— GOAL OF THE EXERCISE —
In the copy you make, keep each entry exactly as it is and leave out all images.

[Screenshot and code edit data]
════
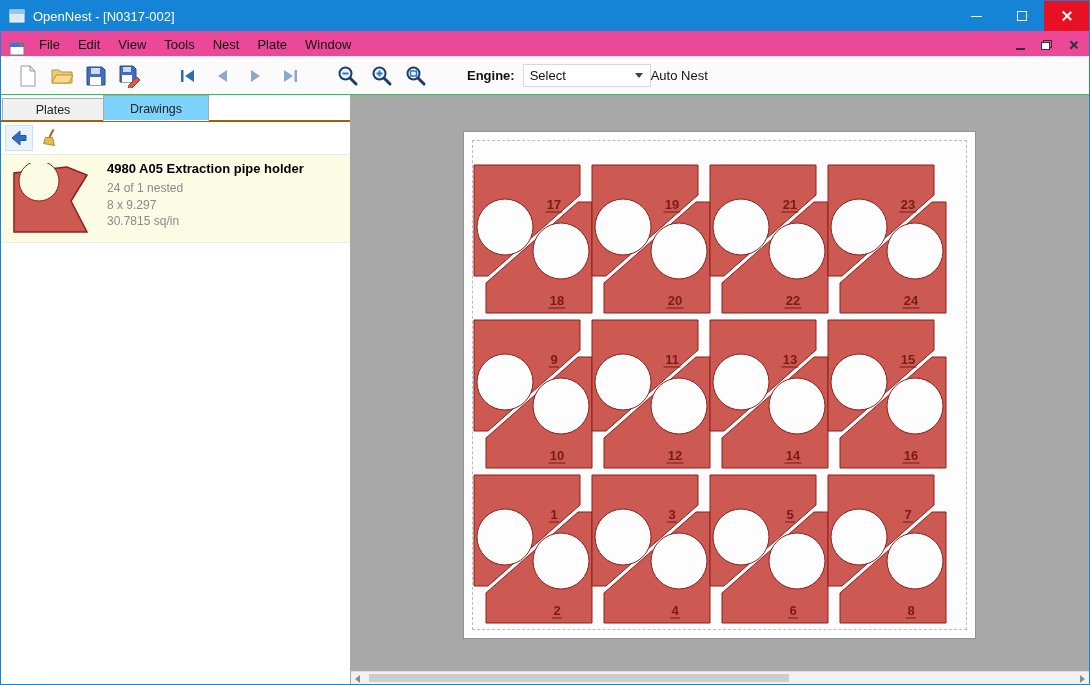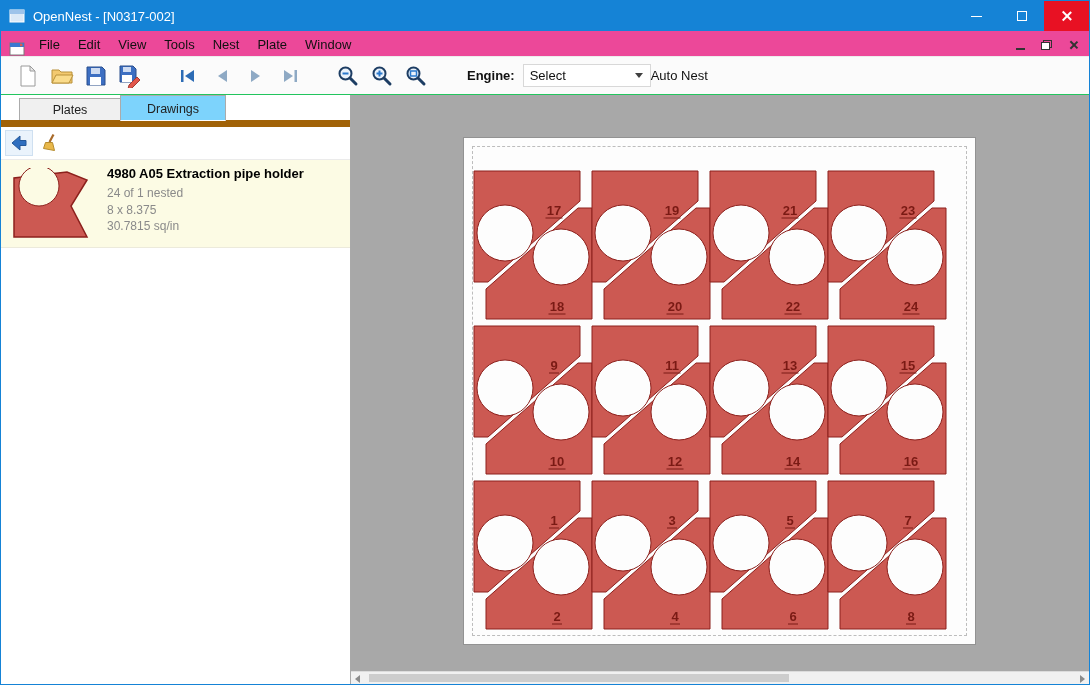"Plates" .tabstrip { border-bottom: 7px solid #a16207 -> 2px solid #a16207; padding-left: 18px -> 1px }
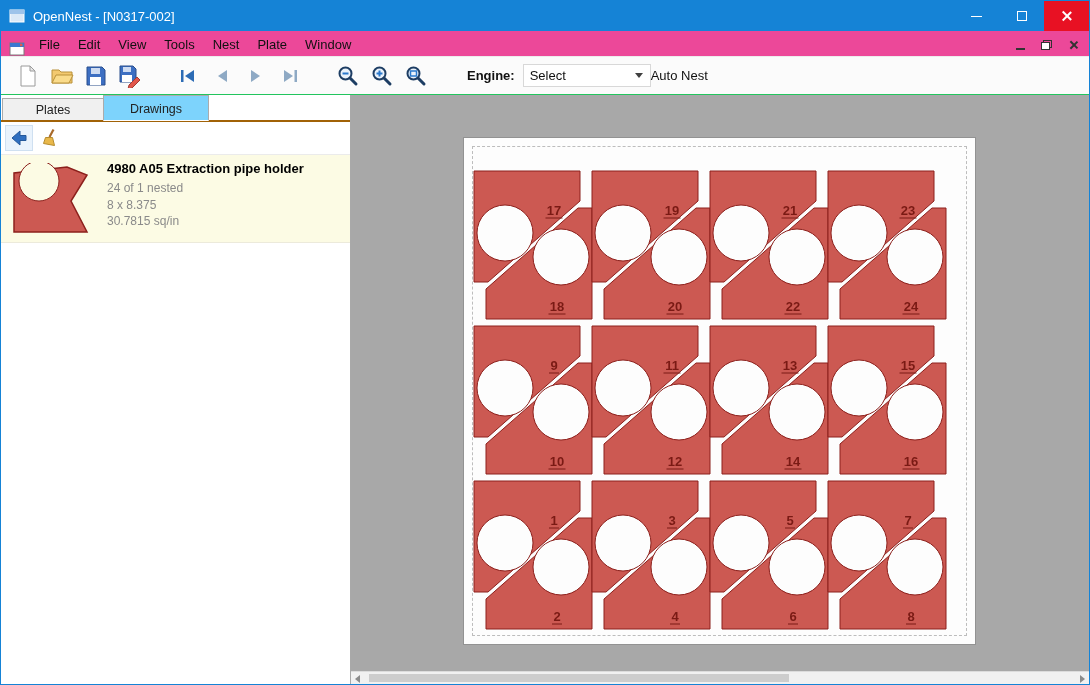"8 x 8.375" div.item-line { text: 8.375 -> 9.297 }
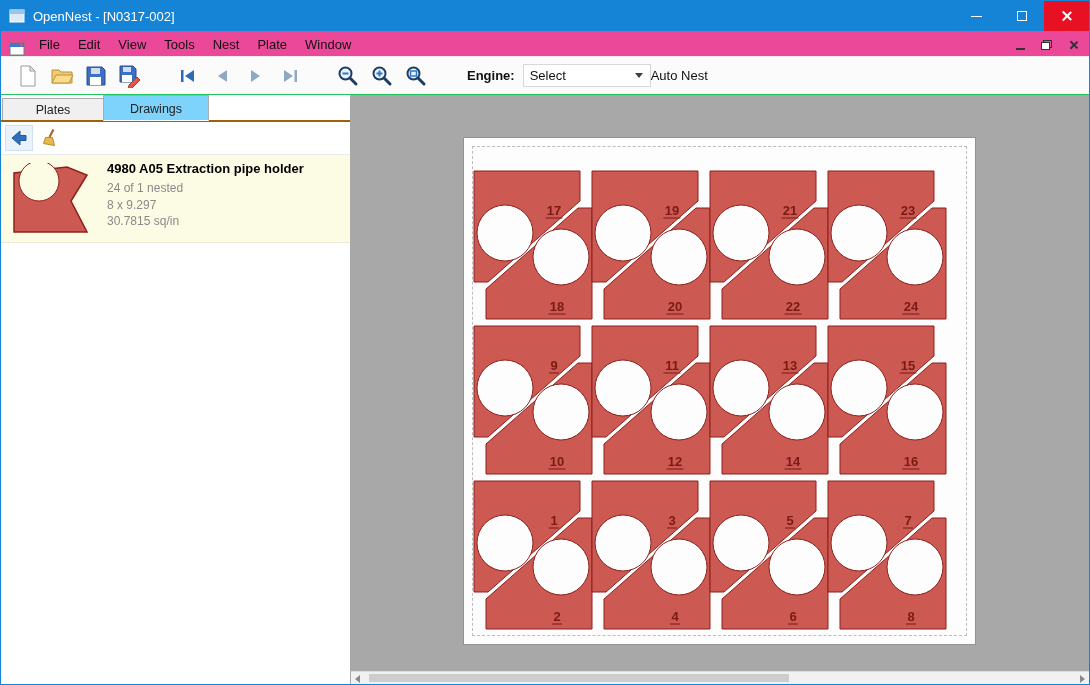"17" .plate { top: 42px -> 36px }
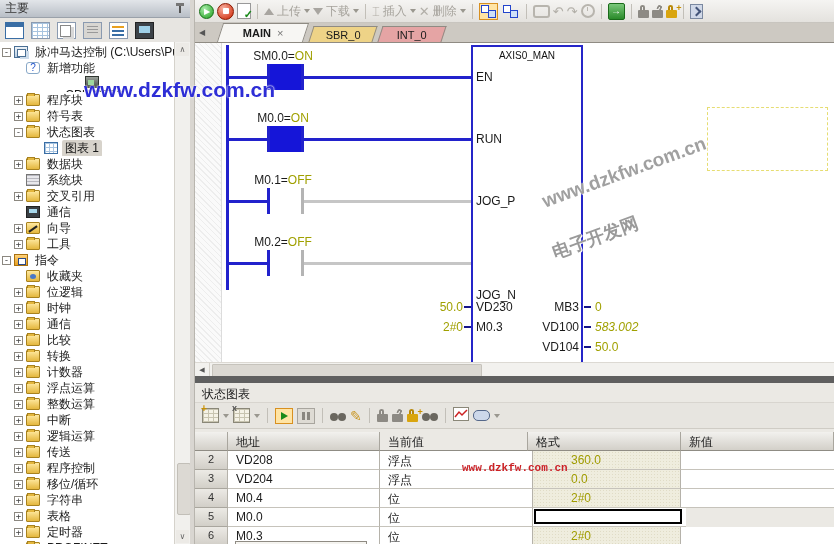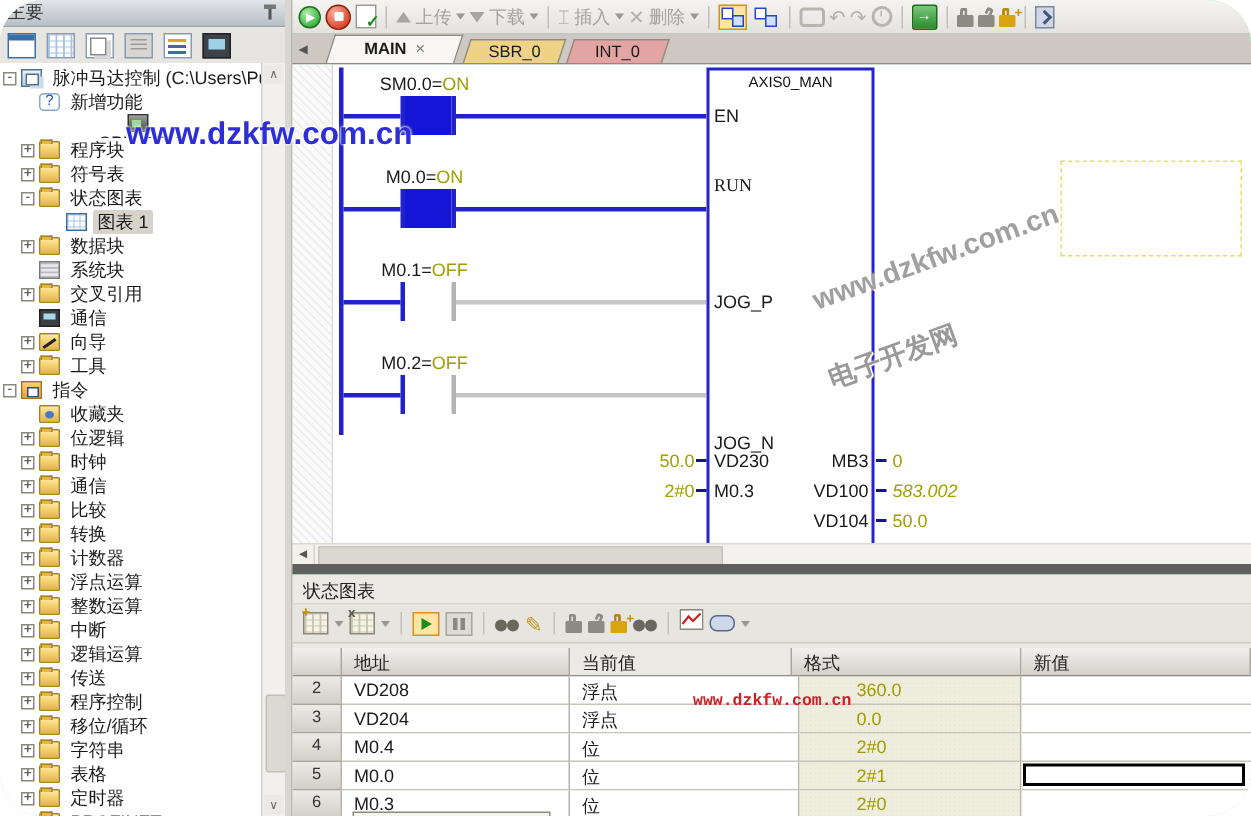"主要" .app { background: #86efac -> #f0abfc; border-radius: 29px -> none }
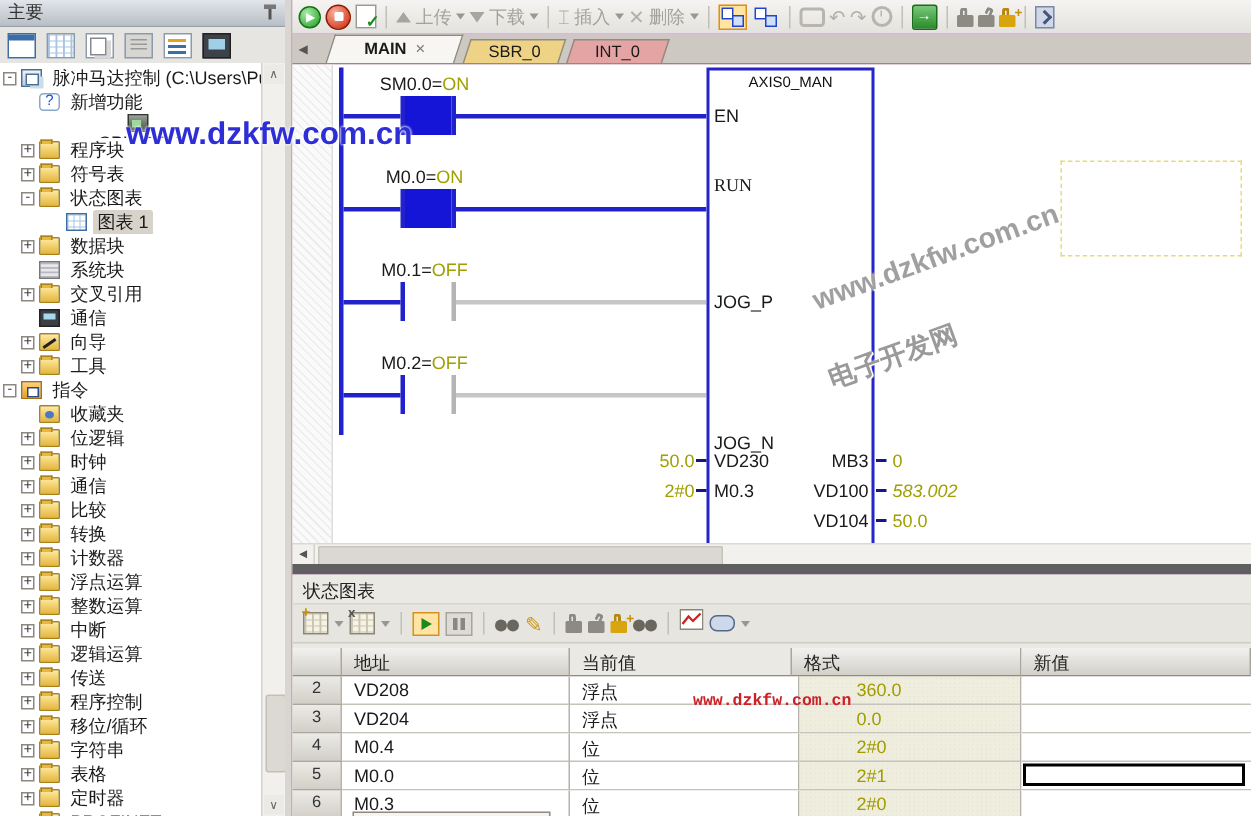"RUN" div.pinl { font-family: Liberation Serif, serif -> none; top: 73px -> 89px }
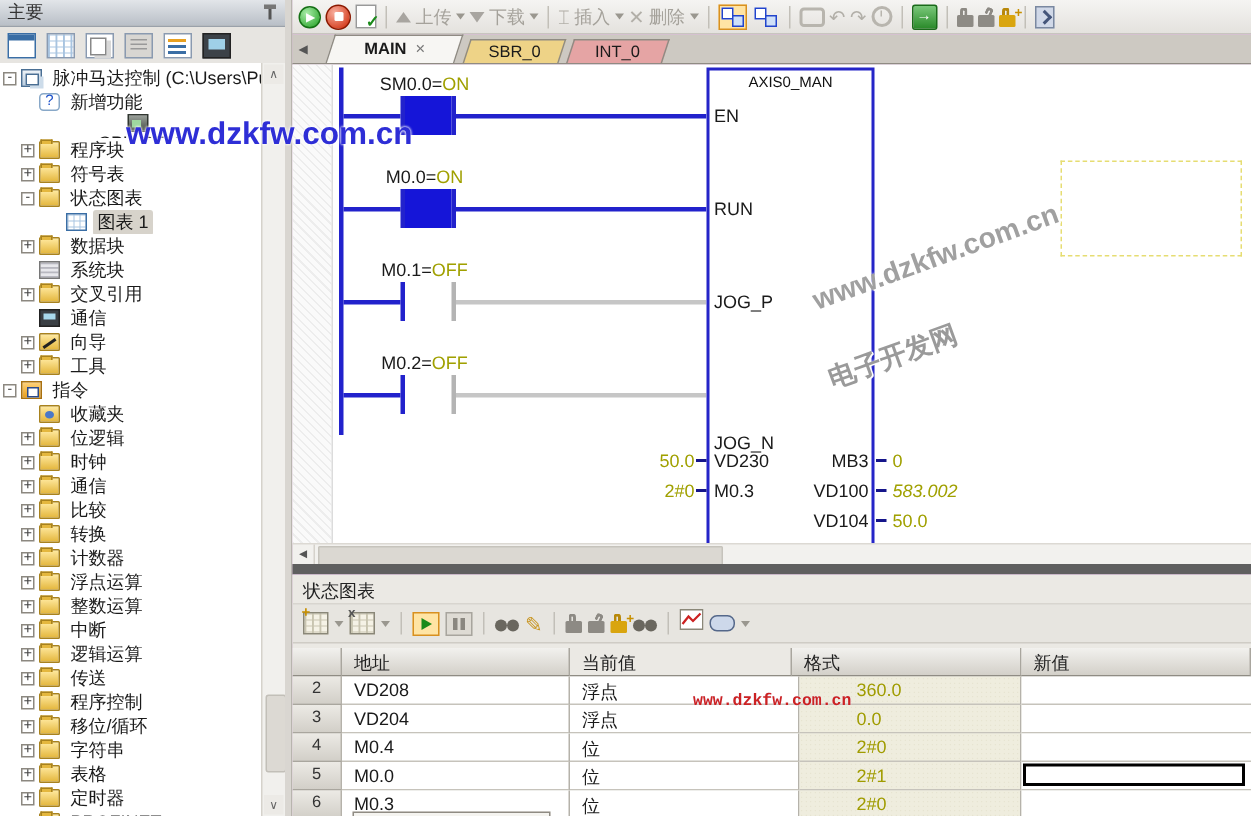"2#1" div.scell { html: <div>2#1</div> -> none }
════
— ANSWER TO THIS TASK —
"Plates" .tabstrip { border-bottom: 7px solid #a16207 -> 2px solid #a16207; padding-left: 18px -> 1px }
"8 x 8.375" div.item-line { text: 8.375 -> 9.297 }
"17" .plate { top: 42px -> 36px }
"主要" .app { background: #86efac -> #f0abfc; border-radius: 29px -> none }
"RUN" div.pinl { font-family: Liberation Serif, serif -> none; top: 73px -> 89px }
"2#1" div.scell { html: <div>2#1</div> -> none }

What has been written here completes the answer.